• EXCERPTED RECORDS:
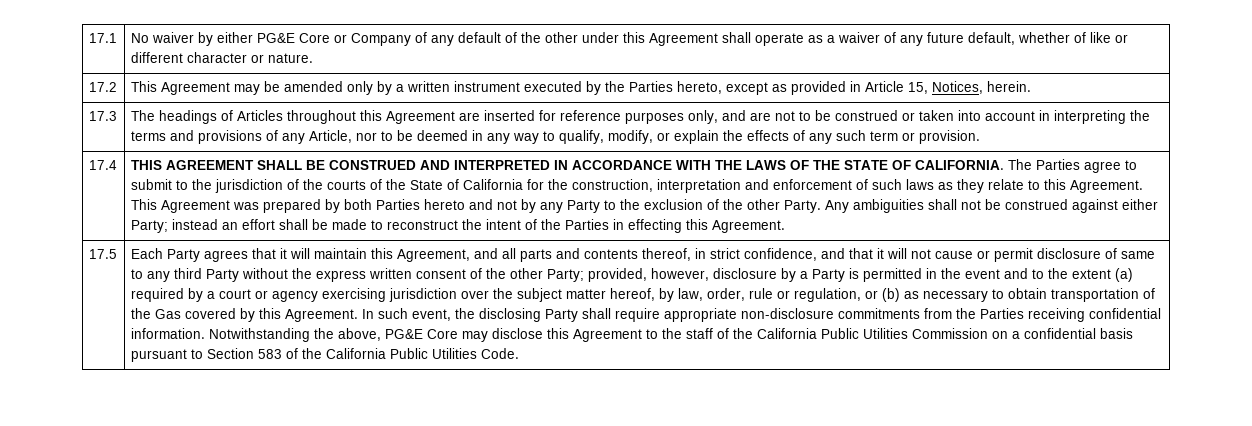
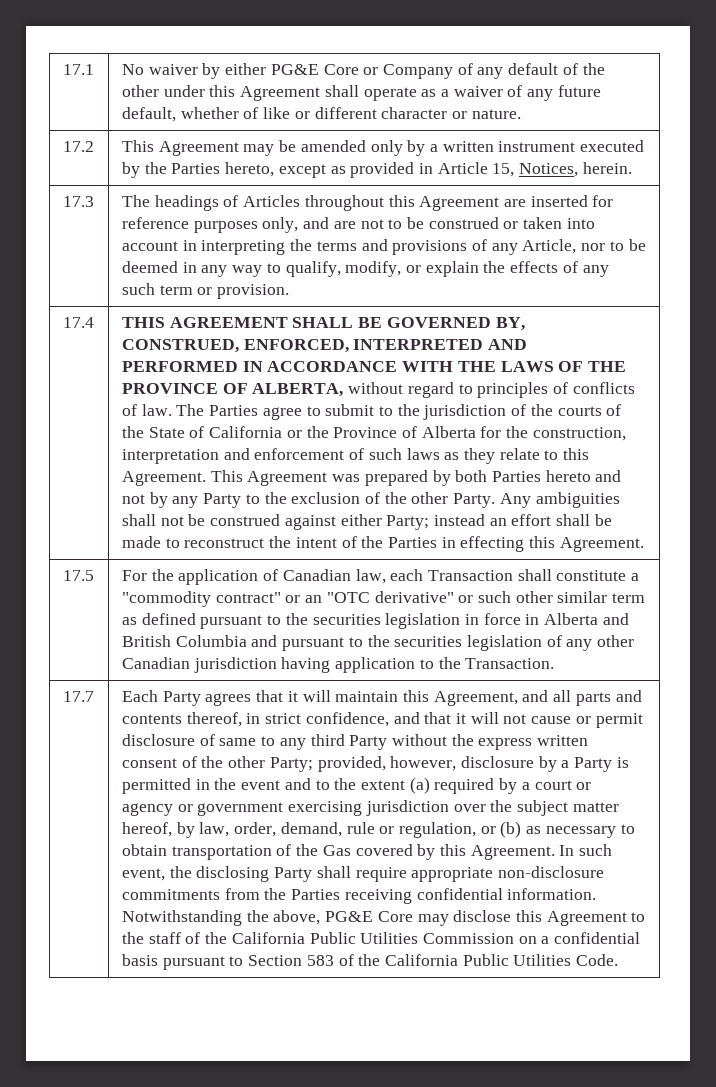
- THIS AGREEMENT SHALL BE CONSTRUED AND INTERPRETED IN ACCORDANCE WITH THE LAWS OF THE STATE OF CALIFORNIA.
+ THIS AGREEMENT SHALL BE GOVERNED BY, CONSTRUED, ENFORCED, INTERPRETED AND PERFORMED IN ACCORDANCE WITH THE LAWS OF THE PROVINCE OF ALBERTA, without regard to principles of conflicts of law.
- The Parties agree to submit to the jurisdiction of the courts of the State of California for the construction, interpretation and enforcement of such laws as they relate to this Agreement.
+ The Parties agree to submit to the jurisdiction of the courts of the State of California or the Province of Alberta for the construction, interpretation and enforcement of such laws as they relate to this Agreement.
+ For the application of Canadian law, each Transaction shall constitute a "commodity contract" or an "OTC derivative" or such other similar term as defined pursuant to the securities legislation in force in Alberta and British Columbia and pursuant to the securities legislation of any other Canadian jurisdiction having application to the Transaction.
+ 17.7
- provided, however, disclosure by a Party is permitted in the event and to the extent (a) required by a court or agency exercising jurisdiction over the subject matter hereof, by law, order, rule or regulation, or (b) as necessary to obtain transportation of the Gas covered by this Agreement.
+ provided, however, disclosure by a Party is permitted in the event and to the extent (a) required by a court or agency or government exercising jurisdiction over the subject matter hereof, by law, order, demand, rule or regulation, or (b) as necessary to obtain transportation of the Gas covered by this Agreement.

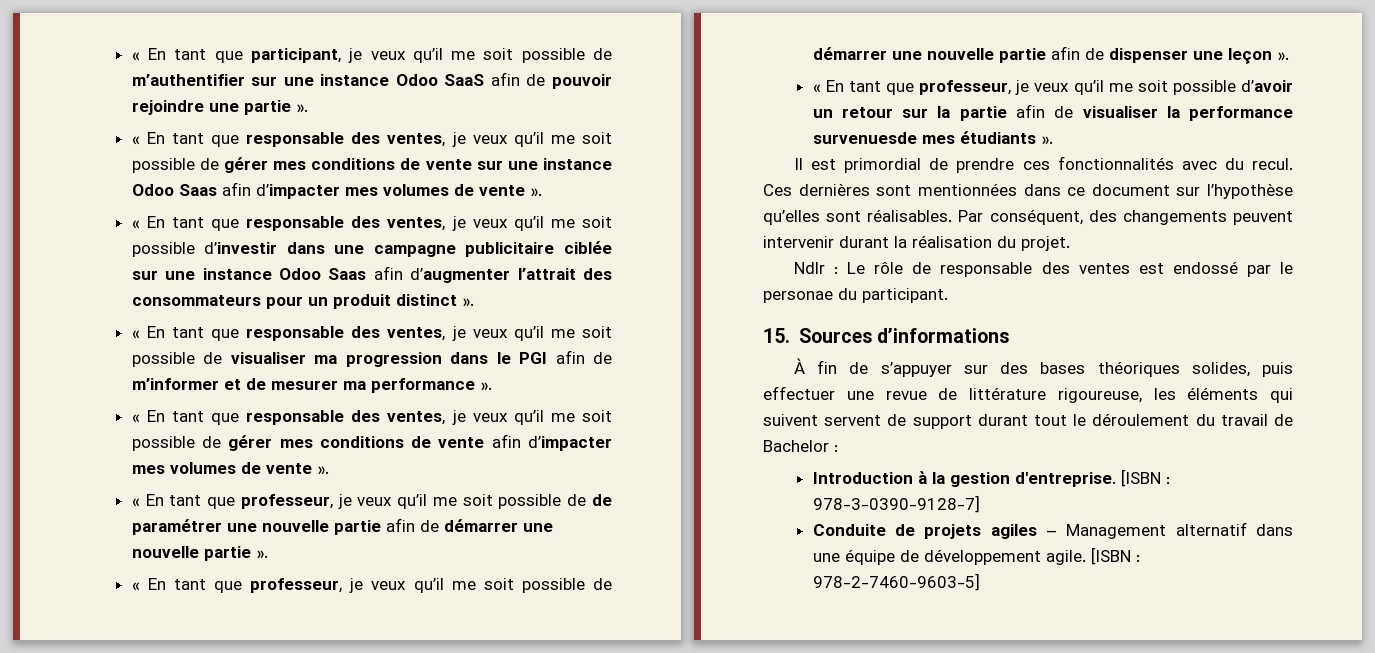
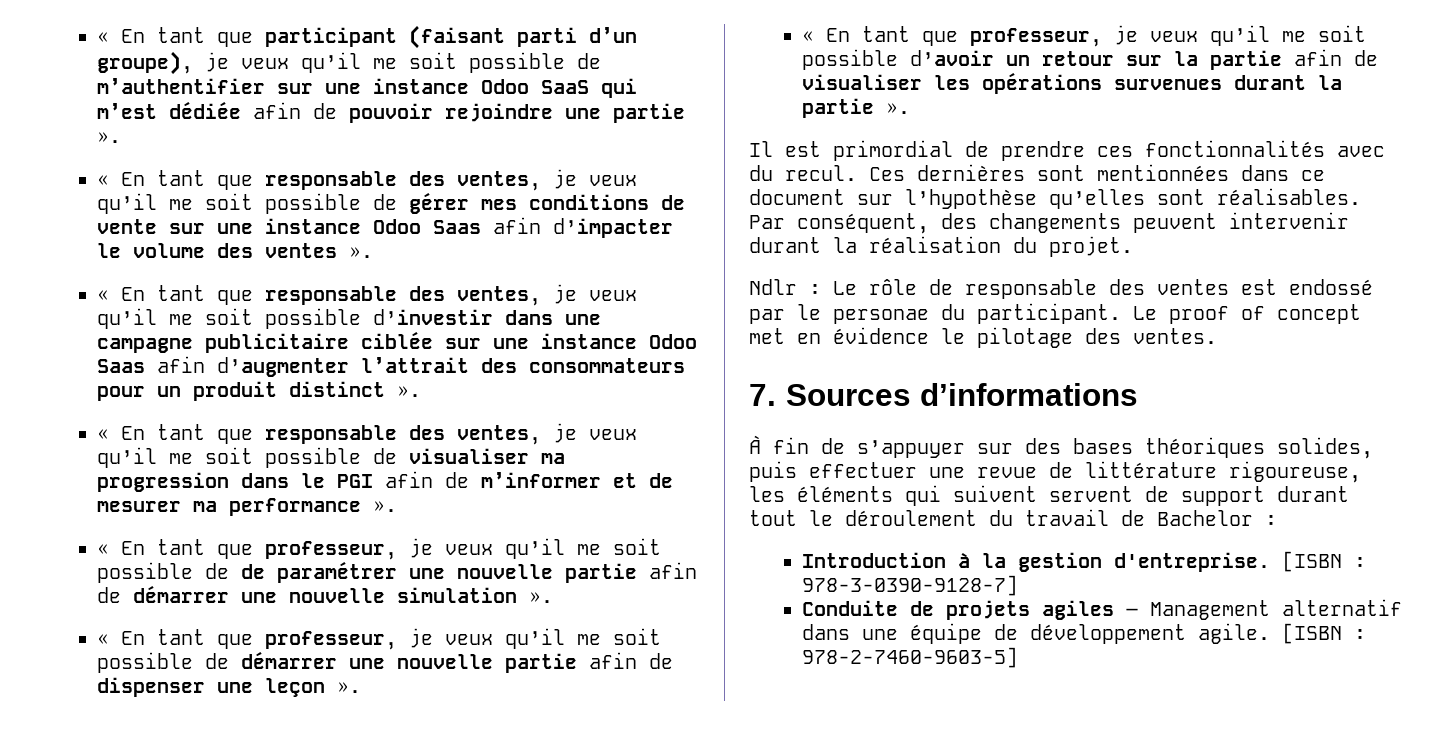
- « En tant que participant, je veux qu’il me soit possible de m’authentifier sur une instance Odoo SaaS afin de pouvoir rejoindre une partie ».
+ « En tant que participant (faisant parti d’un groupe), je veux qu’il me soit possible de m’authentifier sur une instance Odoo SaaS qui m’est dédiée afin de pouvoir rejoindre une partie ».
- « En tant que responsable des ventes, je veux qu’il me soit possible de gérer mes conditions de vente sur une instance Odoo Saas afin d’impacter mes volumes de vente ».
+ « En tant que responsable des ventes, je veux qu’il me soit possible de gérer mes conditions de vente sur une instance Odoo Saas afin d’impacter le volume des ventes ».
- « En tant que responsable des ventes, je veux qu’il me soit possible de gérer mes conditions de vente afin d’impacter mes volumes de vente ».
- « En tant que professeur, je veux qu’il me soit possible de de paramétrer une nouvelle partie afin de démarrer une nouvelle partie ».
+ « En tant que professeur, je veux qu’il me soit possible de de paramétrer une nouvelle partie afin de démarrer une nouvelle simulation ».
- « En tant que professeur, je veux qu’il me soit possible d’avoir un retour sur la partie afin de visualiser la performance survenuesde mes étudiants ».
+ « En tant que professeur, je veux qu’il me soit possible d’avoir un retour sur la partie afin de visualiser les opérations survenues durant la partie ».
- Ndlr : Le rôle de responsable des ventes est endossé par le personae du participant.
- 15. Sources d’informations
+ Ndlr : Le rôle de responsable des ventes est endossé par le personae du participant. Le proof of concept met en évidence le pilotage des ventes.
+ 7. Sources d’informations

• ACTIVITY:
All lines from the one holding "afin d’impacter le" through the final line of the material must be set down exactly, and nothing else may be added.

• ANSWER:
+ « En tant que responsable des ventes, je veux qu’il me soit possible de gérer mes conditions de vente sur une instance Odoo Saas afin d’impacter le volume des ventes ».
- « En tant que responsable des ventes, je veux qu’il me soit possible de gérer mes conditions de vente afin d’impacter mes volumes de vente ».
- « En tant que professeur, je veux qu’il me soit possible de de paramétrer une nouvelle partie afin de démarrer une nouvelle partie ».
+ « En tant que professeur, je veux qu’il me soit possible de de paramétrer une nouvelle partie afin de démarrer une nouvelle simulation ».
- « En tant que professeur, je veux qu’il me soit possible d’avoir un retour sur la partie afin de visualiser la performance survenuesde mes étudiants ».
+ « En tant que professeur, je veux qu’il me soit possible d’avoir un retour sur la partie afin de visualiser les opérations survenues durant la partie ».
- Ndlr : Le rôle de responsable des ventes est endossé par le personae du participant.
- 15. Sources d’informations
+ Ndlr : Le rôle de responsable des ventes est endossé par le personae du participant. Le proof of concept met en évidence le pilotage des ventes.
+ 7. Sources d’informations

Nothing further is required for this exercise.